Non preoccupatevi di ricercare la vostra felicità. Comunque, non sareste in grado di valutare cos'è che vi renderebbe felici. Ma non temete: tra poco ci potrebbe pensare lo Stato. Due scienziati americani, Alan Krueger e Daniel Kahneman, sostengono infatti che sono stati fatti progressi importanti nella misura della felicità. Una nuova scienza, a metà tra l'economia e la psicologia, ha sviluppato metodi affidabili per misurare il benessere soggettivo di una persona. Krueger è un economista e professore molto considerato all'Università di Princeton. Kahneman è psicologo e ha vinto il premio Nobel nel 2002 e certo non grazie ad un manuale su come essere felici.
Il loro metodo - dicono - consente di stabilire quanta parte della felicità sia relativa al denaro (sia in termini assoluti, sia in termini relativi alla ricchezza della propria cerchia), quanta allo stato familiare, e quanta al modo in cui le persone distribuiscono il loro tempo tra le varie attività. Tra tutte appare una certezza: il tempo dedicato alla socializzazione rientra nelle scelte buone, quello dedicato ad attività solitarie rientra invece nelle scelte cattive.
Ma se sul serio è possibile determinare scientificamente la formula della felicità, sostengono i due studiosi, allora è logico che queste scoperte siano prese in considerazione per formulare politiche di governo.

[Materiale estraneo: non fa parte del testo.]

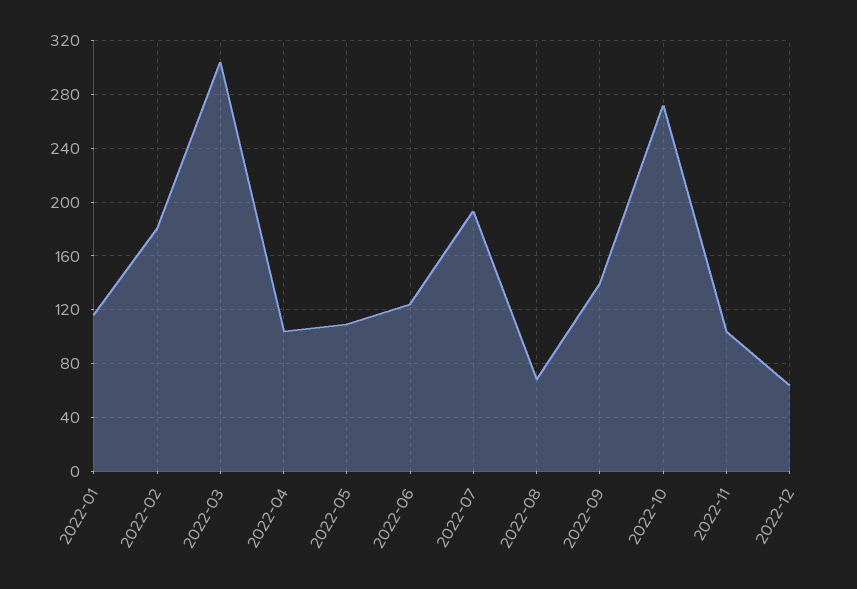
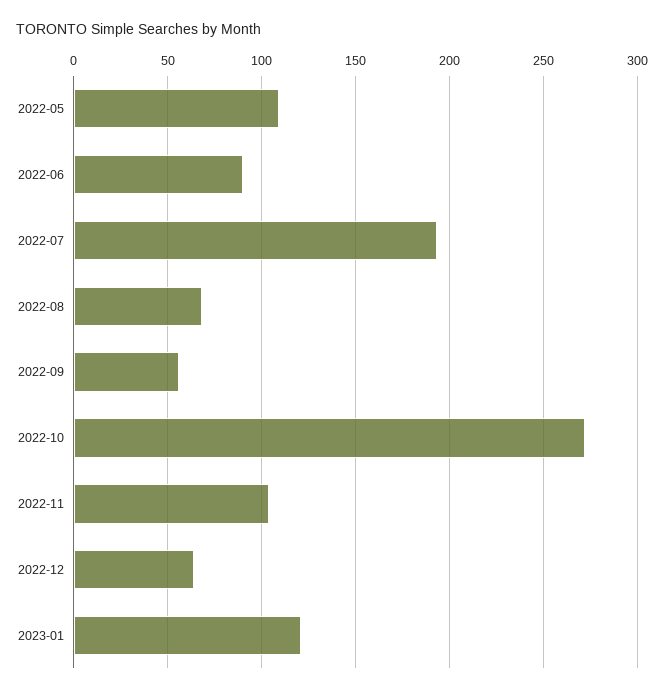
2022-01: 115 -> none
2022-02: 180 -> none
2022-03: 305 -> none
2022-04: 105 -> none
2022-06: 125 -> 90
2022-09: 140 -> 55
2023-01: none -> 120

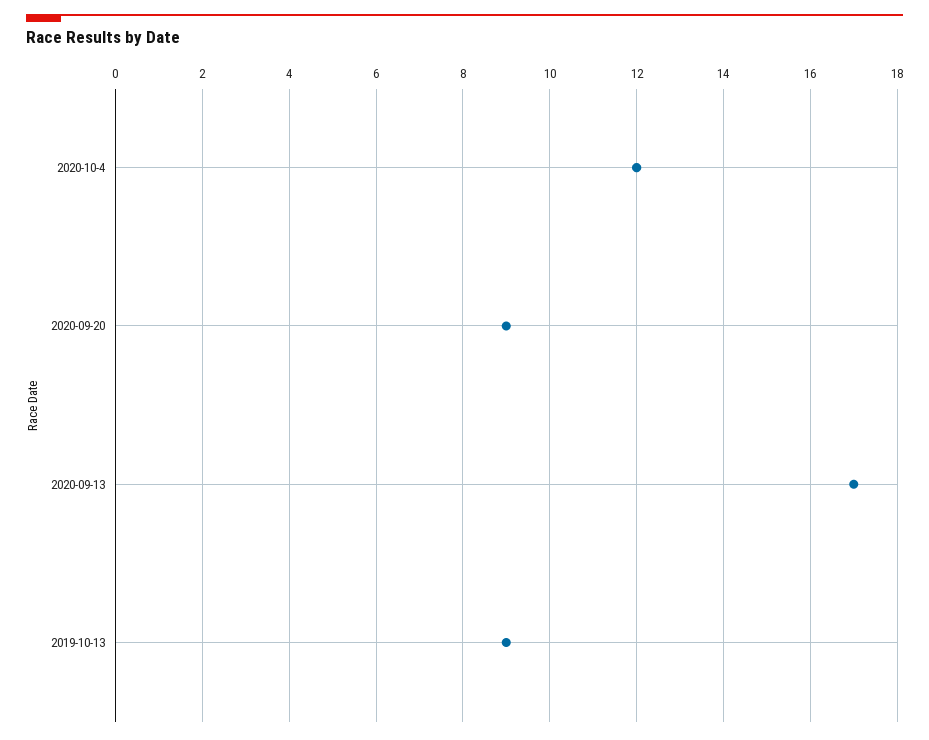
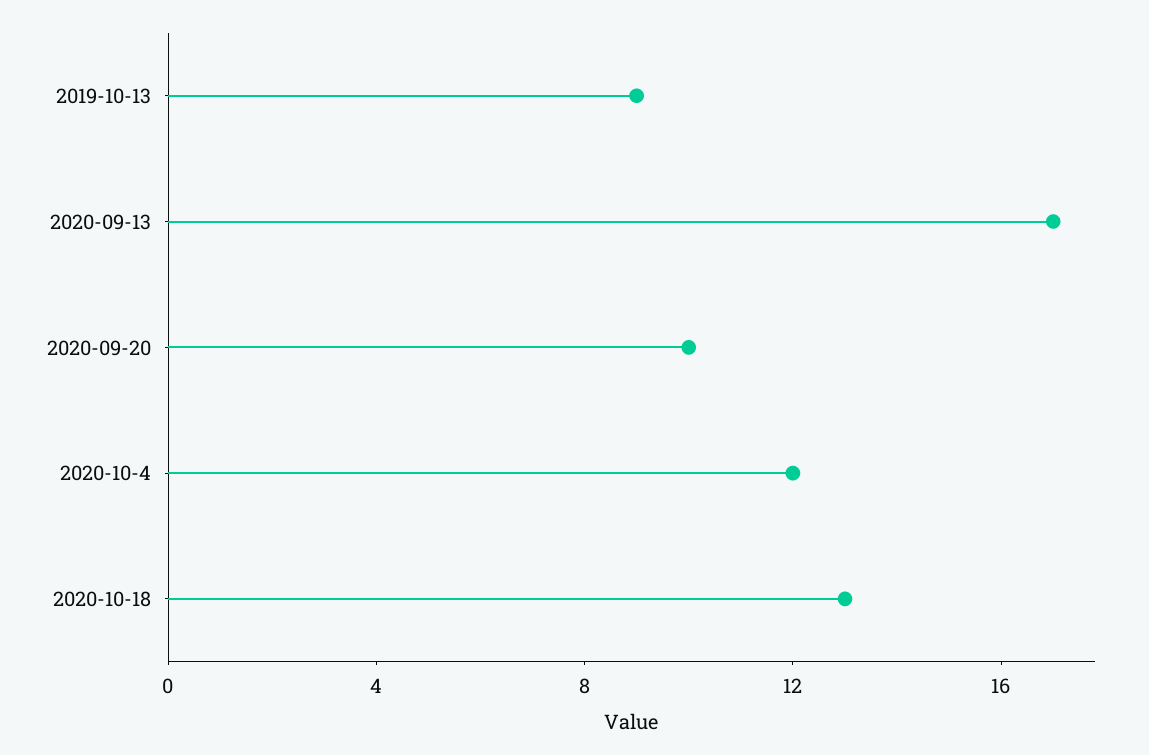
2020-09-20: 9 -> 10
2020-10-18: none -> 13

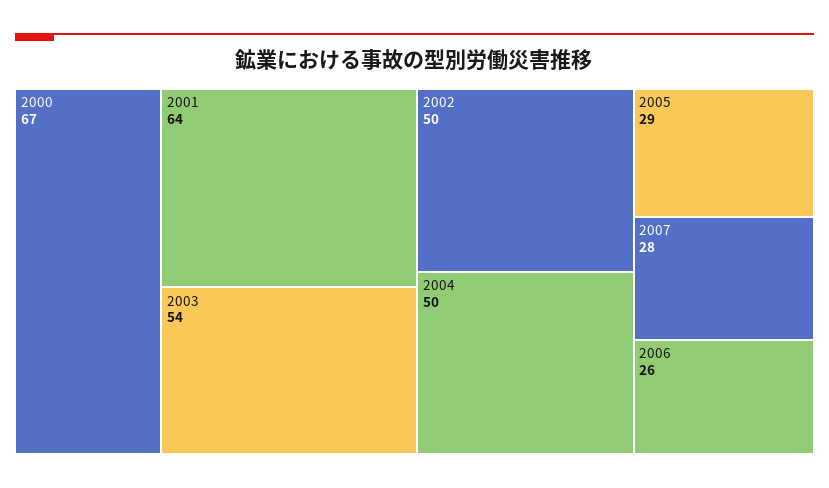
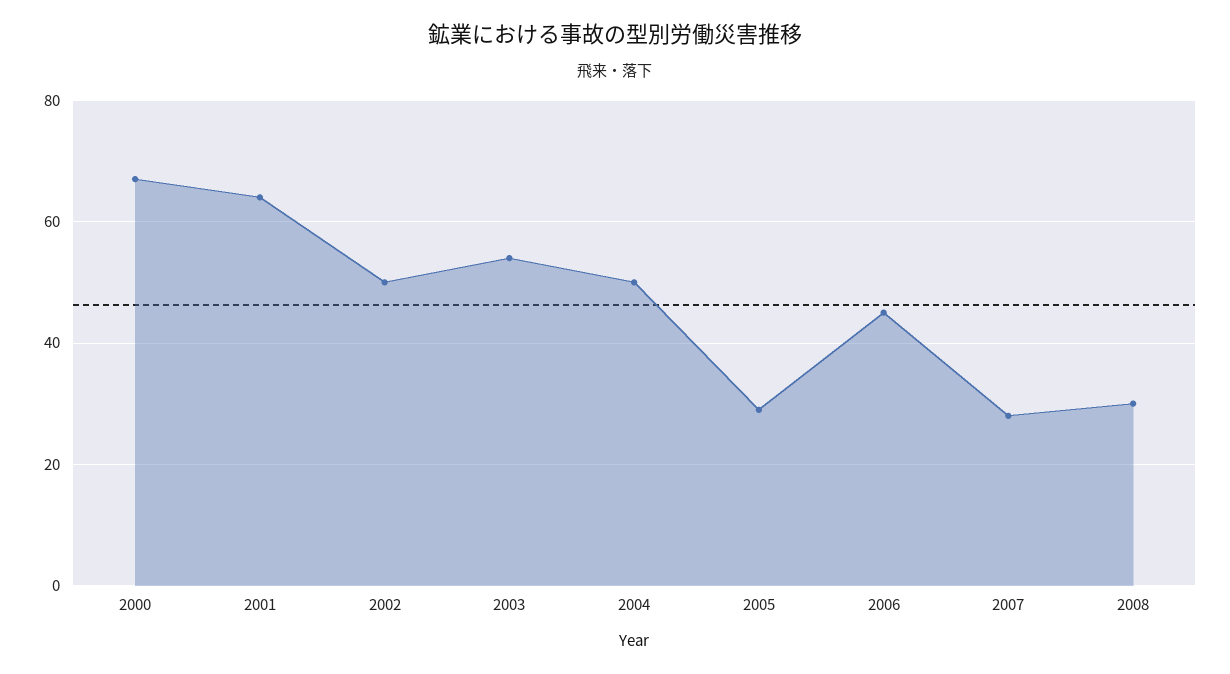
2006: 26 -> 45
2008: none -> 30

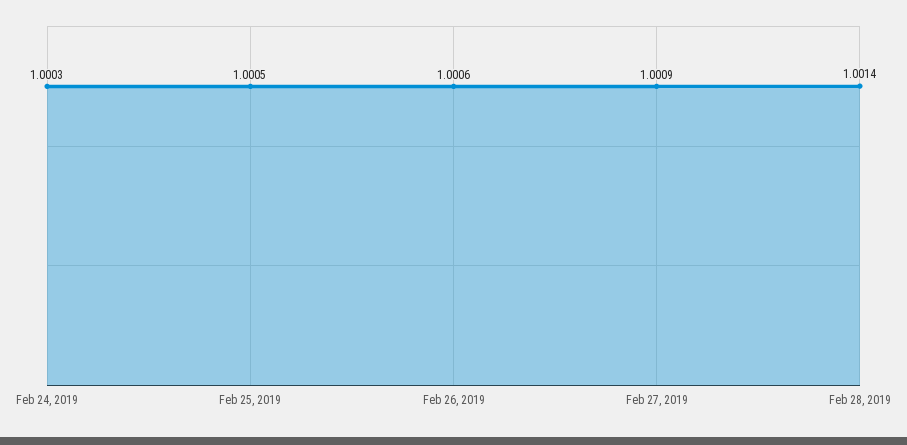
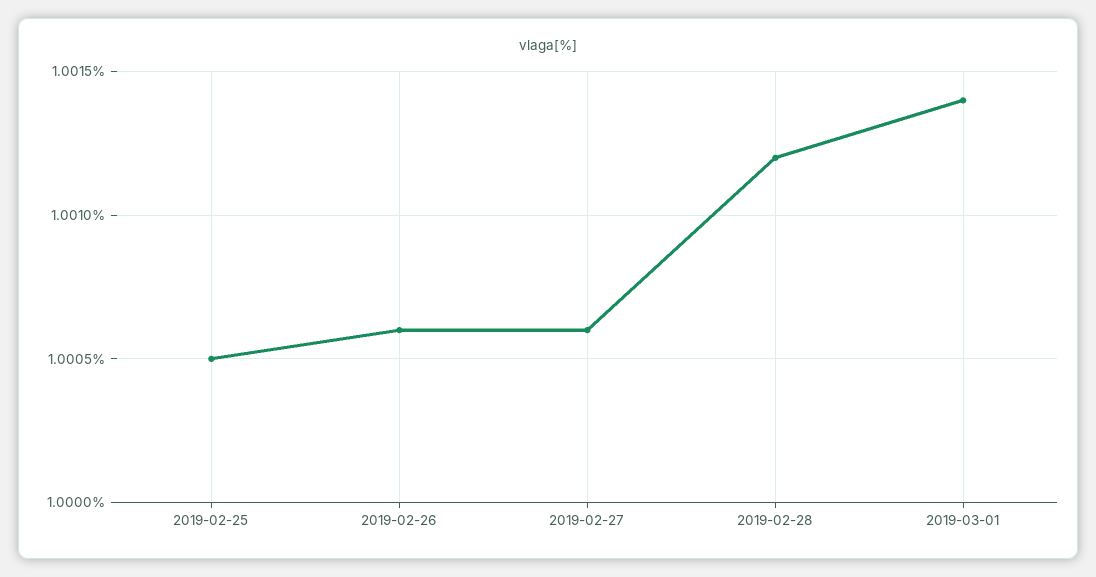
Feb 24, 2019: 1.0003 -> none
Feb 27, 2019: 1.0009 -> 1.0006
Feb 28, 2019: 1.0014 -> 1.0012
2019-03-01: none -> 1.0014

E lo Stato dovrebbe intervenire per accertarsi che le scelte personali del cittadino servano davvero a promuovere il suo benessere. Le preferenze del singolo, infatti, possono essere fuorvianti. Formula pericolosa.
Nel loro saggio Krueger e Kahneman propongono quello che chiamano l'U-index, l'indice U. Dove U sta per undesirable, indesiderabile. Uno strumento - dicono - più utile del Pil per calcolare il benessere di una nazione. Spiegano: «L'indice U misura la porzione del tempo che un individuo spende in uno stato indesiderabile o spiacevole. L'indice U, insomma, è un po’ come l'handicap a golf: se è basso è buon segno, se è alto è brutto segno». Ma ve l'immaginate come si trasformerebbe la politica se, come suggeriscono Krueger e Kahneman, il governo dovesse porsi come obbiettivo quello di diminuire l'indice U dei suoi cittadini? Il governo comincerebbe ad utilizzare leggi, regolamenti, incentivi per incoraggiare attività piacevoli e per scoraggiare attività che alzano l'indice U. Le persone sposate, spendendo meno tempo nell'indesiderabile stato di solitudine, hanno un indice U più basso dei single. Forse bisognerebbe incoraggiare i matrimoni e rendere la legge che permette il divorzio un po’ più restrittiva. Gli autori spiegano anche che dedicare tempo a quelle che chiamano delicatamente relazioni intime aiuta ad abbassare il famigerato indice U. Forse sarebbe il caso di punire quelle tv che non fanno abbastanza per promuovere il sesso.
Possono sembrare esempi paradossali o fuorvianti. Krueger e Kahneman, in fondo, sostengono di volere semplicemente «massimizzare il benessere della società». E non è questo, da sempre, il principale obbiettivo degli economisti? Il mondo occidentale, però, ha avuto così tante false partenze basate sulla scienza che un'altra proprio non serve. Pensate al socialismo scientifico o alla scienza psicologica di Freud. La scienza del benessere soggettivo, in fondo, non può che essere un'altra chimera. Basta applicare la nuova scienza ai suoi stessi padri. Fare ricerca e scrivere saggi finisce per tenere Kahneman e Krueger lontani dalle attività socializzanti (buone). Forse per il bene della loro teoria sul benessere soggettivo dovremmo impedir loro di chiudersi nei laboratori tutti soli (negativo). Ma forse aveva ragione Eugenio Montale: «L'uomo coltiva la propria infelicità per avere il gusto di combatterla a piccole dosi.

Essere sempre infelici, ma non troppo, è condizione sine qua non di piccole e intermittenti felicità».